Dobbins finds a great deal of humor in the current political climate. "My number one job is to make people laugh," she said. "If there is something political that I can shape into a bit, then I go for it." She does not, however, find humor in the Trump presidency. "It's very difficult to make fun of someone who announces a transgender military ban in a tweet. The joke is his presidency thus far."

Desi Comedy Fest comedian NikDodani. Photo: Courtesy Desi Comedy Fest

Some of the queer comics address racial issues in their humor. "Occasionally I get a Twitter troll or an angry-looking white man in the front row of a show," said comedian Nik Dodani. "But no significant backlash. Growing up in Arizona and dating a white guy for two years has made me really good at talking to white people without triggering them."

Dodani notes that there can be similar issues from audiences in dealing with his queerness. "Other than a weird remark here and there, I don't foresee any serious challenges," he said. "My parents' generation has issues with queerness, but young Indian-Americans are in a very different, less shitty place. And this is San Francisco! It's the gayest city on the West Coast. That's gotta count for something, right?"

He said that as a rule, his parents love his comedy, except when he talks about them. Or about his sex life.

Desi Comedy Fest comedian Arjun Banerjee Photo: Courtesy Desi Comedy Fest

Arjun Banerjee told the B.A.R. that he identifies as bisexual. "I, personally, have never experienced bi-erasure from a member of the LGBT community," he said. "I hang out with young queers who believe that everything is a spectrum. But I know that it happens to a lot of people."

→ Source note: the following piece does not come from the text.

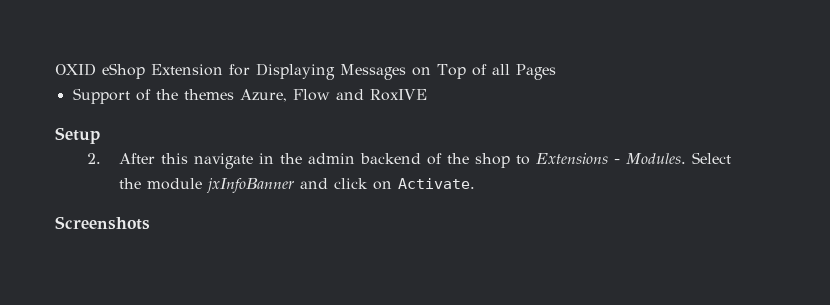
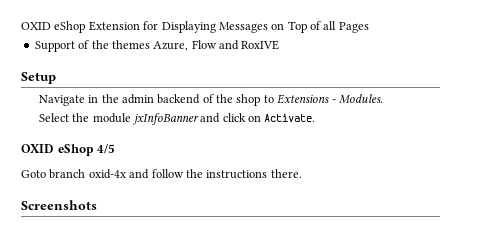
[86,153,253,169] 2. After this navigate -> [38,95,85,106] Navigate
(686, 158) none -> (383, 99) //
(475, 183) none -> [21,144,116,156] [21,169,302,179] // OXID eShop 4/5 // Goto branch oxid-4x and follow the instructions there.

The funny man spoke seriously on how to deal with bi-erasure. "Decreasing it will take time and effort, and by my estimation there are two main causes that we need to address," he said. "One, I think a lot of LG people see being bi as this trendy new thing that us millennials are taking up in an attempt to be different. And there are definitely more people who are claiming to not be straight these days. I guess a more accurate thing to say would be for the first time in the West since the 1700s, we're seeing a world where the pressures of heteronormativity are diminishing, so you would expect to see more people claiming to not be heteronormative. I think the 'trendy' claim stems from the idea that being straight is still the preferred state of being. Dismissing that will require us dismissing this demand that we be totally straight."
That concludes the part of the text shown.